Segment Start: Dataset extract
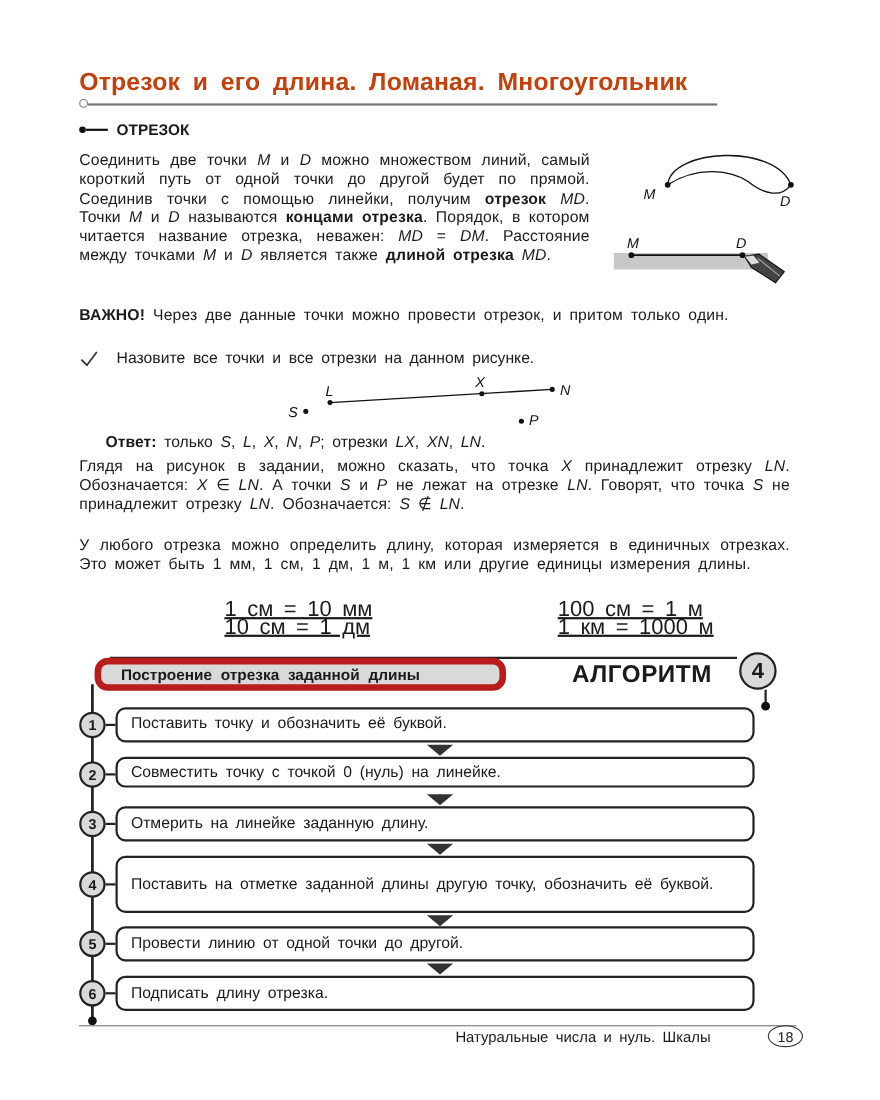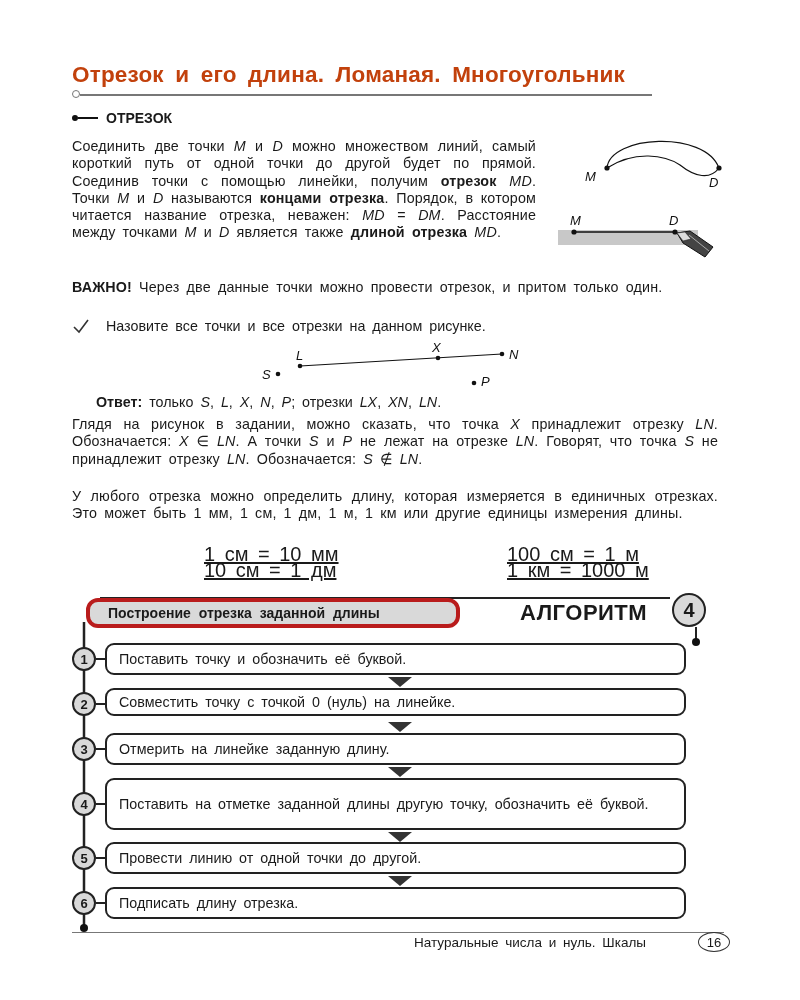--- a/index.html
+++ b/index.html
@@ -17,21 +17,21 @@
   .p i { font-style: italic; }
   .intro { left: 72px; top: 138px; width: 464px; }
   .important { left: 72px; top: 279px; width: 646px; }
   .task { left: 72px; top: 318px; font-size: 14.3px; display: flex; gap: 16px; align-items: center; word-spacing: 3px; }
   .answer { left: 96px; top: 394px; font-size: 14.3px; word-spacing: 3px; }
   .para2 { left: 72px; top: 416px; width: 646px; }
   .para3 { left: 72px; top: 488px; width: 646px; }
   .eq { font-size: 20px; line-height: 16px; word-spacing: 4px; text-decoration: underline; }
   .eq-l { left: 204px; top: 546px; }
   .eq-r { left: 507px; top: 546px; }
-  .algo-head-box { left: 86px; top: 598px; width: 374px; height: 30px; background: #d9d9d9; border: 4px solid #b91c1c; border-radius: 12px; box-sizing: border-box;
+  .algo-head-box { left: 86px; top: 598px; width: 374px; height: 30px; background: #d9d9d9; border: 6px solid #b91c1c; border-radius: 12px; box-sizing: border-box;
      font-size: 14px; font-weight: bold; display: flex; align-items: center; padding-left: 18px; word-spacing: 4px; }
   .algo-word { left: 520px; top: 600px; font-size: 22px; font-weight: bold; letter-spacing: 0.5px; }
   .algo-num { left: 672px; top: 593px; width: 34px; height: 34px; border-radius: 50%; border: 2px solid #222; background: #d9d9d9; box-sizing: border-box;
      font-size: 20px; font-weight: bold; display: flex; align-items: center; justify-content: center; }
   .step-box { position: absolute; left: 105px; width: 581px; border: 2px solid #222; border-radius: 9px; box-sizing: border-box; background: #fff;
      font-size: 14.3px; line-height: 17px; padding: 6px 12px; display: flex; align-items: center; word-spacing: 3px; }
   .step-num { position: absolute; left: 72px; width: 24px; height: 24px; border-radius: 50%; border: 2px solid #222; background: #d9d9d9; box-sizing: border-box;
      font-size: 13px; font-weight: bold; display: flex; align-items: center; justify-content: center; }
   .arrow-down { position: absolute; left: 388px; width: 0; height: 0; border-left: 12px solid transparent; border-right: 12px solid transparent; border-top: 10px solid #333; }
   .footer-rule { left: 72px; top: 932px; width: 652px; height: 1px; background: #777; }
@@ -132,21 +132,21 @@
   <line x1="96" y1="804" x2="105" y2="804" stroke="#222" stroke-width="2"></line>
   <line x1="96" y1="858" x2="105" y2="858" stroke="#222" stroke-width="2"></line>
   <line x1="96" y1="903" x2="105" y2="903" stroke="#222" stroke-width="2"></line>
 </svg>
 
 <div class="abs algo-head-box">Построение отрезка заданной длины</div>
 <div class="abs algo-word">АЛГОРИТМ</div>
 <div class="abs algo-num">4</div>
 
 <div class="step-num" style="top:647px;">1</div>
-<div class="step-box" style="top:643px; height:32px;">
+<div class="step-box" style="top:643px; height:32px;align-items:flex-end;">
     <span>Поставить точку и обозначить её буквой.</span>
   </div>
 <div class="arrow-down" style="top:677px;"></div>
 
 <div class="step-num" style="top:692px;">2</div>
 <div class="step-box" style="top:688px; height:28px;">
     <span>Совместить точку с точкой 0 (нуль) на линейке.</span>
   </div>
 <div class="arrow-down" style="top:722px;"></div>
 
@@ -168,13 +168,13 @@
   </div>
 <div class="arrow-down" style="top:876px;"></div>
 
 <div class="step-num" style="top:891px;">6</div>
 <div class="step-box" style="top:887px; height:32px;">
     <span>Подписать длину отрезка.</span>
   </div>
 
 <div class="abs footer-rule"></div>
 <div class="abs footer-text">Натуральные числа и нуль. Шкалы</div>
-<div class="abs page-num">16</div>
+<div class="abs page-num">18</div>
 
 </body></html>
Segment End: Dataset extract
Segment Start: Dataset extract
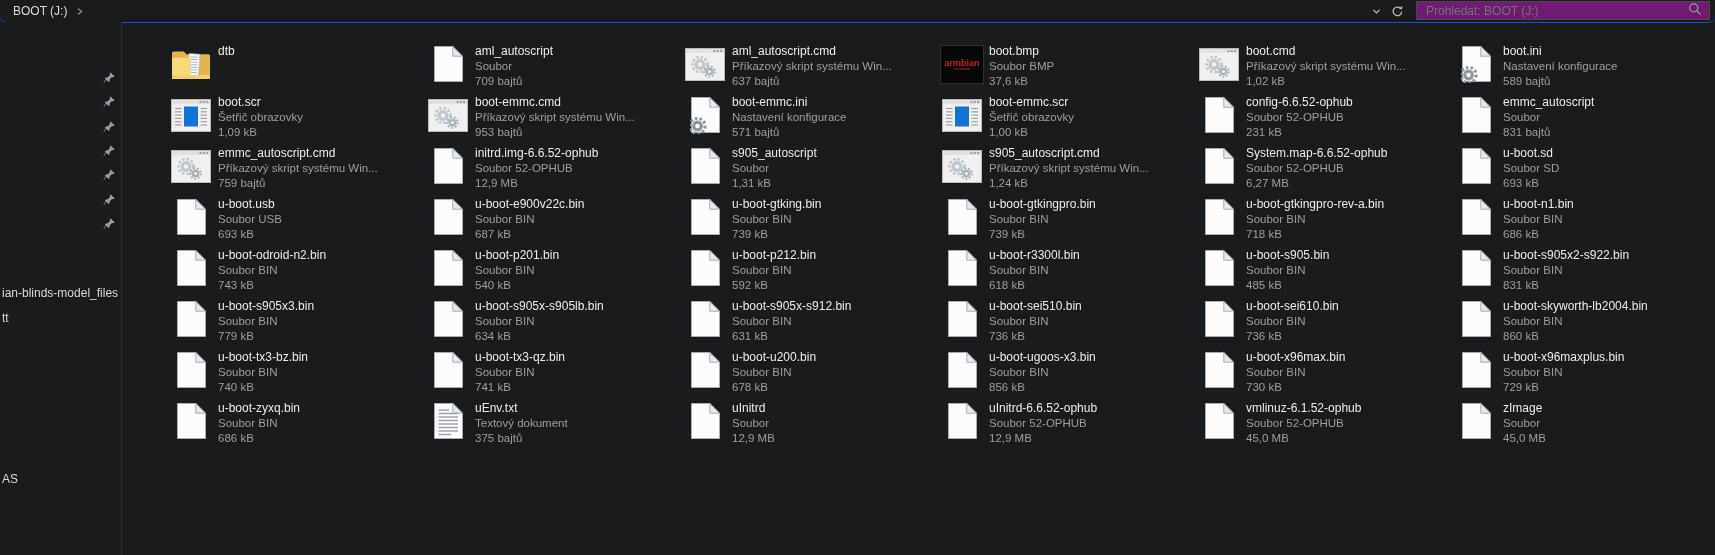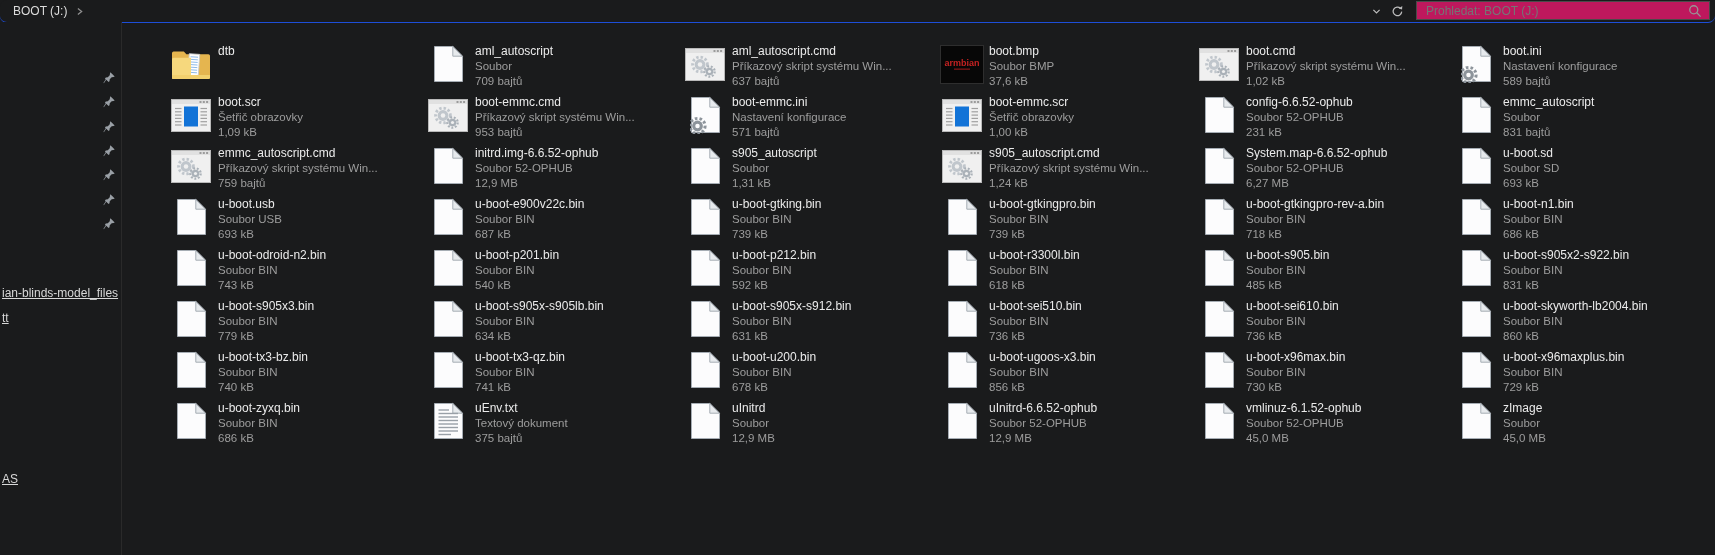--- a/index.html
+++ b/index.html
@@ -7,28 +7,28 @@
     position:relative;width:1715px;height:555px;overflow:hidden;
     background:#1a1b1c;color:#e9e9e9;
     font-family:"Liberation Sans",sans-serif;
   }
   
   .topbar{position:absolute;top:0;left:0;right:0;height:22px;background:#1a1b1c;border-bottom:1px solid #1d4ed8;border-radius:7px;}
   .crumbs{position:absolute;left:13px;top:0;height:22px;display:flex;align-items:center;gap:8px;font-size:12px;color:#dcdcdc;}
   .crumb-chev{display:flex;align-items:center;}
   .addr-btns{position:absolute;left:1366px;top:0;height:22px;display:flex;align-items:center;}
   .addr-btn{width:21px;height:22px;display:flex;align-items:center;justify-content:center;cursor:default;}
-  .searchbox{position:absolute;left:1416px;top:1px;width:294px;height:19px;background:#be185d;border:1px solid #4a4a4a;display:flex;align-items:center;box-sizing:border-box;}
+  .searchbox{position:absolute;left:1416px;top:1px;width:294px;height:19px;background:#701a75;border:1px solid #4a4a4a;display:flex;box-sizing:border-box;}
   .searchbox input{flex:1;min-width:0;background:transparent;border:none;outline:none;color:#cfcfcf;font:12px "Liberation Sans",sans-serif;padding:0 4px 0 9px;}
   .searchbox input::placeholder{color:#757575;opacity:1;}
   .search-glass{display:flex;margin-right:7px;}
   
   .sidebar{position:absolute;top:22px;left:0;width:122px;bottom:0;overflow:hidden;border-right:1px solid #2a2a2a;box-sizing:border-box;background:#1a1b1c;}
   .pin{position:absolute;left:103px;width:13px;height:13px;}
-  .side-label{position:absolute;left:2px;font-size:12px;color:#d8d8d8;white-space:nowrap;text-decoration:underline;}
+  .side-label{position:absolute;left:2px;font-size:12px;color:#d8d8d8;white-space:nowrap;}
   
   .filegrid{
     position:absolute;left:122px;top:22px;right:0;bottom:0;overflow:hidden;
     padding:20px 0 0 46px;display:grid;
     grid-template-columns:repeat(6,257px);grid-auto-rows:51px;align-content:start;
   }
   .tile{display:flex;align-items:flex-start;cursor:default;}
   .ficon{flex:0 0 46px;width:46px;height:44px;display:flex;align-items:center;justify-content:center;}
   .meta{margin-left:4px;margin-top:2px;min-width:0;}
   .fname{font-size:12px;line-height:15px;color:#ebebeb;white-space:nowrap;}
Segment End: Dataset extract
» **About this task**
Where a line of the data holds the word "stroke", copy that line.

» **Written solution**
   <line x1="96" y1="804" x2="105" y2="804" stroke="#222" stroke-width="2"></line>
   <line x1="96" y1="858" x2="105" y2="858" stroke="#222" stroke-width="2"></line>
   <line x1="96" y1="903" x2="105" y2="903" stroke="#222" stroke-width="2"></line>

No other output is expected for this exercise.